Fourteen-year veteran New York Life employee Ketler Bosse was the company's first African-American District Agent. Following his 2016 termination, he filed a Complaint in the United States District Court for the District of New Hampshire ("DNH") against various New York Life entities asserting discrimination and retaliation under 42 U.S.C. § 1981, conspiracy to interfere with civil rights under 42 U.S.C. § 1985, and breach of contract under 42 U.S.C. § 1981 additionally, Bosse asserted state law claims including breach of the covenant of good faith and fair dealing, fraud, wrongful termination, tortious interference with economic advantage, violation of New Hampshire's Consumer Protection Act (RSA 358-A), breach of fiduciary duty, unjust enrichment, quantum meruit, conversion, defamation per quod, and defamation per se. In response to Bosse's federal Complaint, the New York Life entities moved to remand the dispute to arbitration before the Financial Industry Regulatory Authority ("FINRA"), and to dismiss/stay Bosse's Complaint, or, in the alternative, to dismiss Bosse's claim that New York Life conspired to interfere with his civil rights for failure to state a claim. Ketler Bosse, Plaintiff, v. New York Life Insurance Company, New York Life Insurance and Annuity Corp., and New York Life Insurance Company of Arizona, Defendants (Order, DNH, 19-CV-016, Opinion No. 2019) http://brokeandbroker.com/PDF/BosseOrderDNH1901113.pdf (the "DNH Order").

2001 Agent Contract

In 2001, Bosse began working for NY Life as a commissioned agent pursuant to an Agent's Contract authorizing him to solicit individual policies for life insurance, annuity, and health insurance, and for group insurance and annuity. The Agent's Contract did not contain an arbitration provision. 
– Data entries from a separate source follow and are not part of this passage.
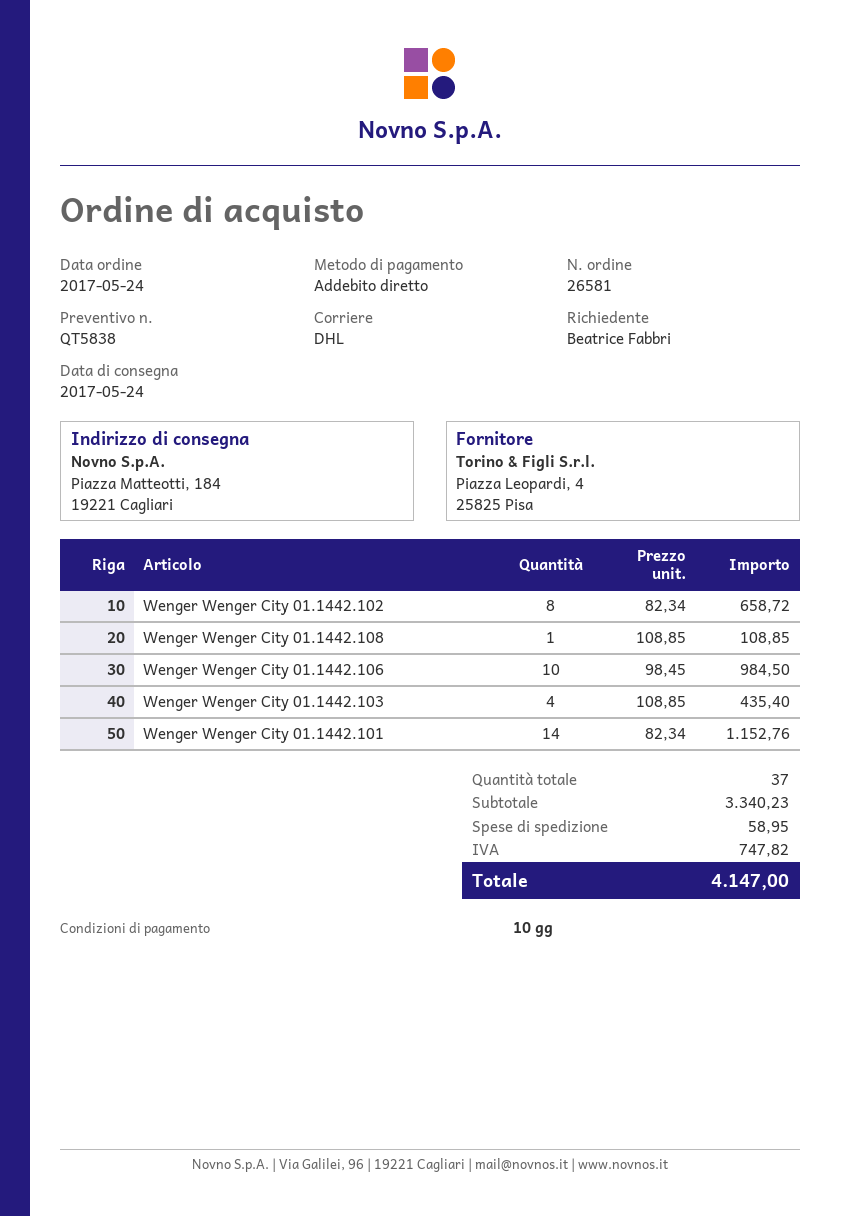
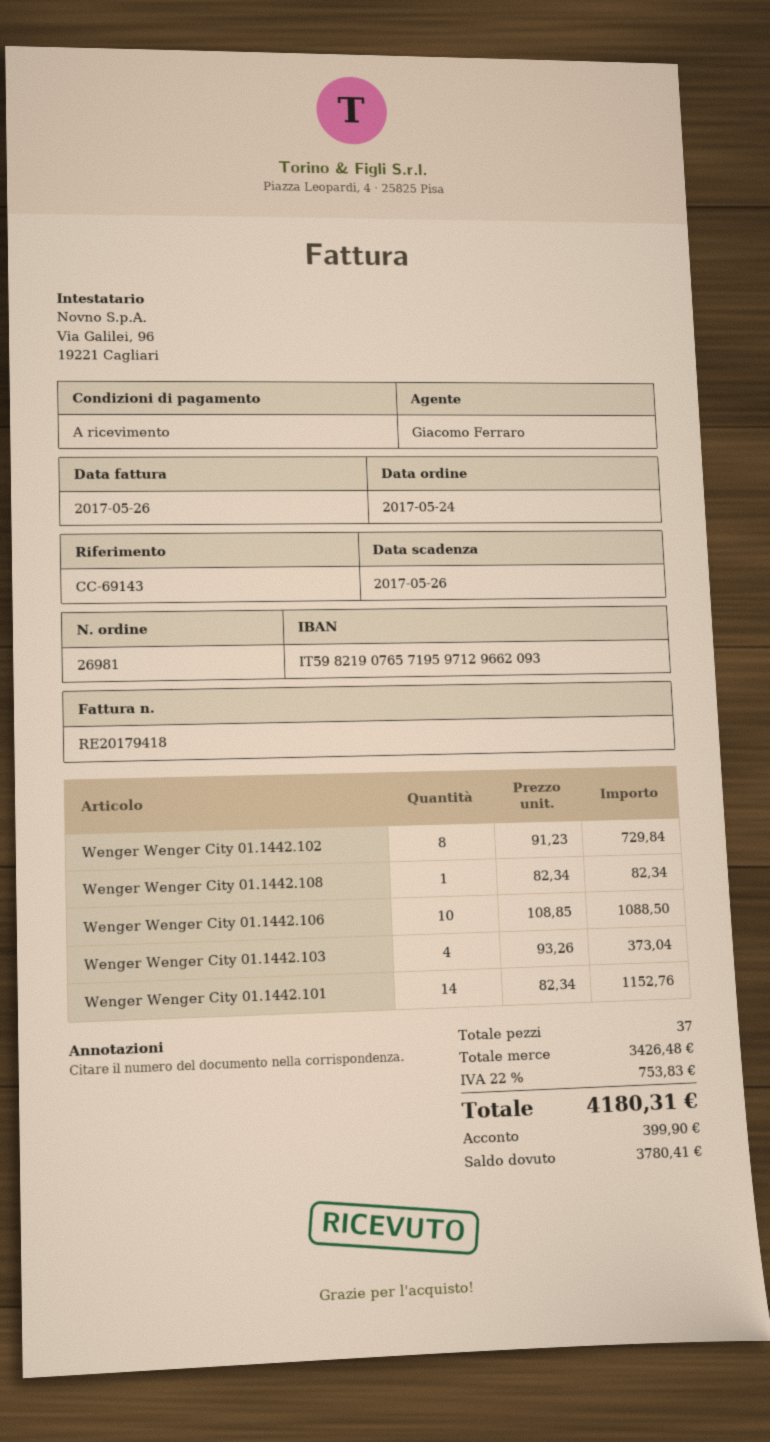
order number: 26581 -> 26981
payment terms: 10 days -> on receipt
Wenger Wenger City 01.1442.102: 8 x 82.34 = 658.72 -> 8 x 91.23 = 729.84
Wenger Wenger City 01.1442.108: 1 x 108.85 = 108.85 -> 1 x 82.34 = 82.34
Wenger Wenger City 01.1442.106: 10 x 98.45 = 984.50 -> 10 x 108.85 = 1088.50
Wenger Wenger City 01.1442.103: 4 x 108.85 = 435.40 -> 4 x 93.26 = 373.04
subtotal: 3340.23 -> 3426.48
shipping: 58.95 -> none
tax: 747.82 -> 753.83
total: 4147.00 -> 4180.31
2004 Partner's Employment Agreement

In 2004, Bosse entered into a Partner's Employment Agreement, which, in part, provided that:

The Partner and New York Life agree that any dispute, claim or controversy arising between them, including those alleging employment discrimination (including sexual harassment and age and race discrimination) in violation of a statute (hereinafter "the Claim"), as well as any dispute as to whether such Claim is arbitrable, shall be resolved by an arbitration proceeding administered by the NASD in accordance with its arbitration rules.

2005 Return to Agent Role

In 2005, Bosse returned to his former role as a NY Life Agent; and, in 2013, he became a NY Life District Agent. Unclear is whether a District Agent Agreement was executed by either party. 

2016 Termination

As explained in pertinent part in the DNH Order:

Bosse was New York Life's first African-American District Agent. The agents he hired were racially diverse. According to Bosse, that racial diversity provoked a strong reaction of racial animus and discrimination from some New York Life associates. As a result, Bosse alleges that the company: failed to process and underwrite insurance applications submitted by Bosse and his agents; engaged in back billing that undermined Bosse and his agents; and "stole or drove away" agents Bosse hired to work in his office. Compl. ¶ 41. Bosse further alleges that the company treated him differently than similarly situated New York Life District Agents who were white, and failed to investigate the disparate treatment complaints he made. 

On January 15, 2016, New York Life terminated Bosse's District Agent Contract, purportedly based on inaccuracies found in the electronic application process related to a particular client. Bosse contends that the termination was retaliatory, that the reasons given by New York Life for termination were pretextual, and that his contract was actually terminated based on racial discrimination. He further contends that, following termination, New York Life defamed him to his New York Life clients, many of whom then ceased doing business with him.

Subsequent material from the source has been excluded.